- **TASK OBJECTIVE**:
Return the data below unchanged. Drop any pictures.

········

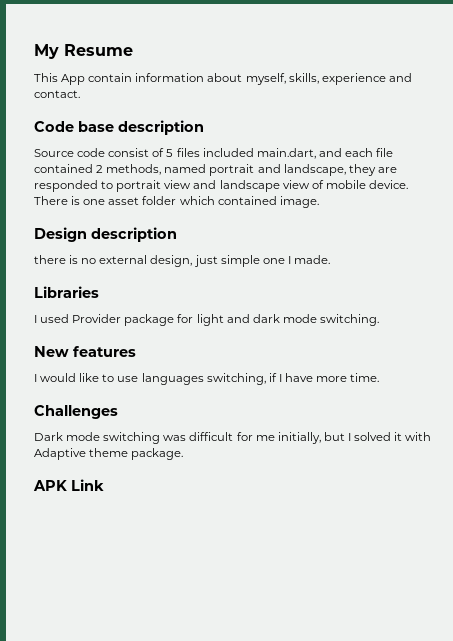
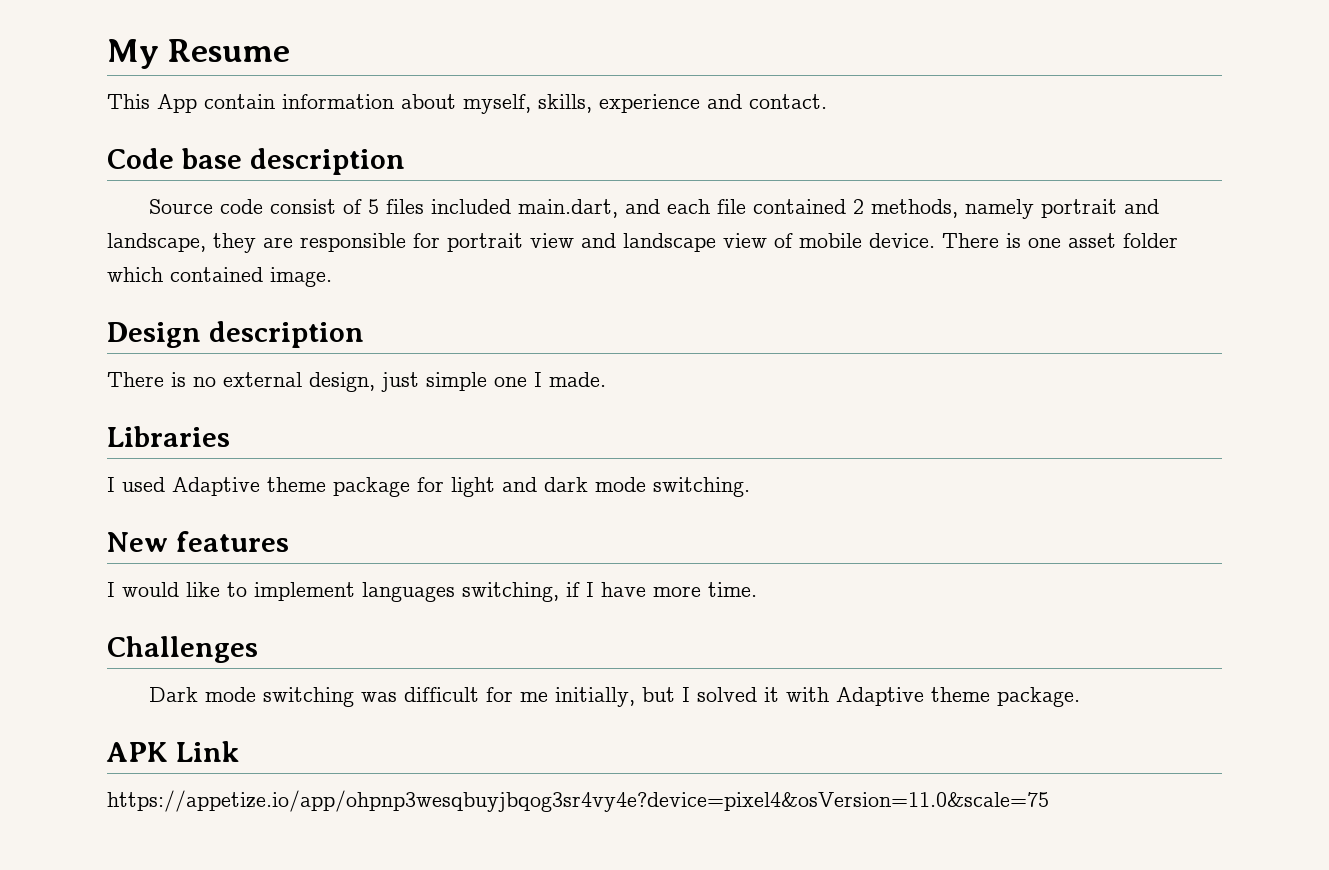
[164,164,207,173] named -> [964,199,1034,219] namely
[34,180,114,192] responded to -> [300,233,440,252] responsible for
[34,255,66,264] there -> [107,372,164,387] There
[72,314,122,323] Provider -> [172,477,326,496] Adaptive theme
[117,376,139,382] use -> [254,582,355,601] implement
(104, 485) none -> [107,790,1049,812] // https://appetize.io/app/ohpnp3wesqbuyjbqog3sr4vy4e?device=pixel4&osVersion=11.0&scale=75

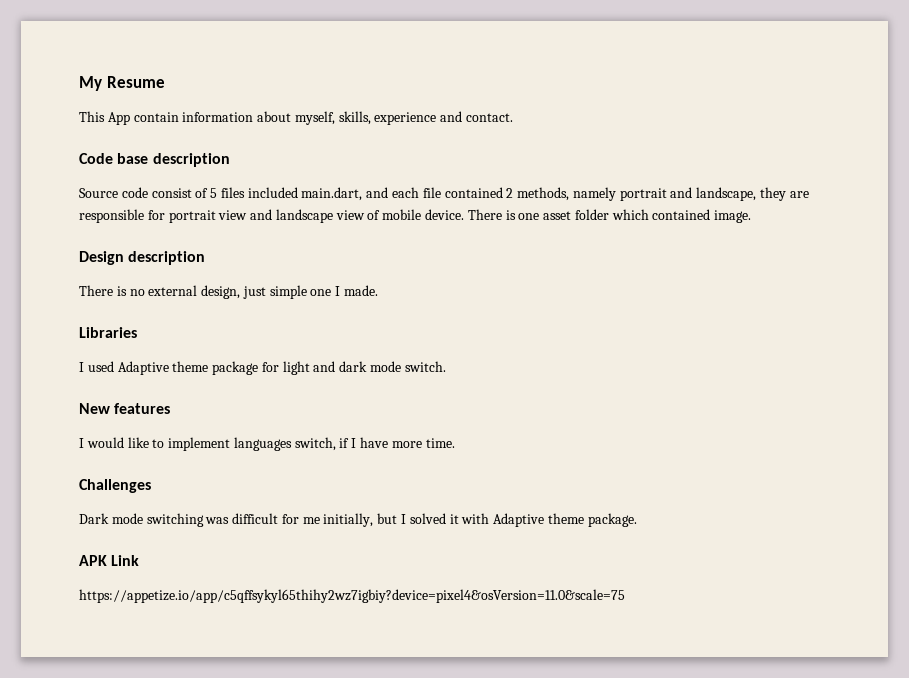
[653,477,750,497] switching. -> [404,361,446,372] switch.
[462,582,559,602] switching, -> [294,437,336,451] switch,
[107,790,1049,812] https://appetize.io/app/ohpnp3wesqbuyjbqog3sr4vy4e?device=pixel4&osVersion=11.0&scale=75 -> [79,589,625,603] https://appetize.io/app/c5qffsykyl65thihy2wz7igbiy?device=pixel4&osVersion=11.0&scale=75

········

- **TASK RESULT**:
[164,164,207,173] named -> [964,199,1034,219] namely
[34,180,114,192] responded to -> [300,233,440,252] responsible for
[34,255,66,264] there -> [107,372,164,387] There
[72,314,122,323] Provider -> [172,477,326,496] Adaptive theme
[117,376,139,382] use -> [254,582,355,601] implement
(104, 485) none -> [107,790,1049,812] // https://appetize.io/app/ohpnp3wesqbuyjbqog3sr4vy4e?device=pixel4&osVersion=11.0&scale=75

[653,477,750,497] switching. -> [404,361,446,372] switch.
[462,582,559,602] switching, -> [294,437,336,451] switch,
[107,790,1049,812] https://appetize.io/app/ohpnp3wesqbuyjbqog3sr4vy4e?device=pixel4&osVersion=11.0&scale=75 -> [79,589,625,603] https://appetize.io/app/c5qffsykyl65thihy2wz7igbiy?device=pixel4&osVersion=11.0&scale=75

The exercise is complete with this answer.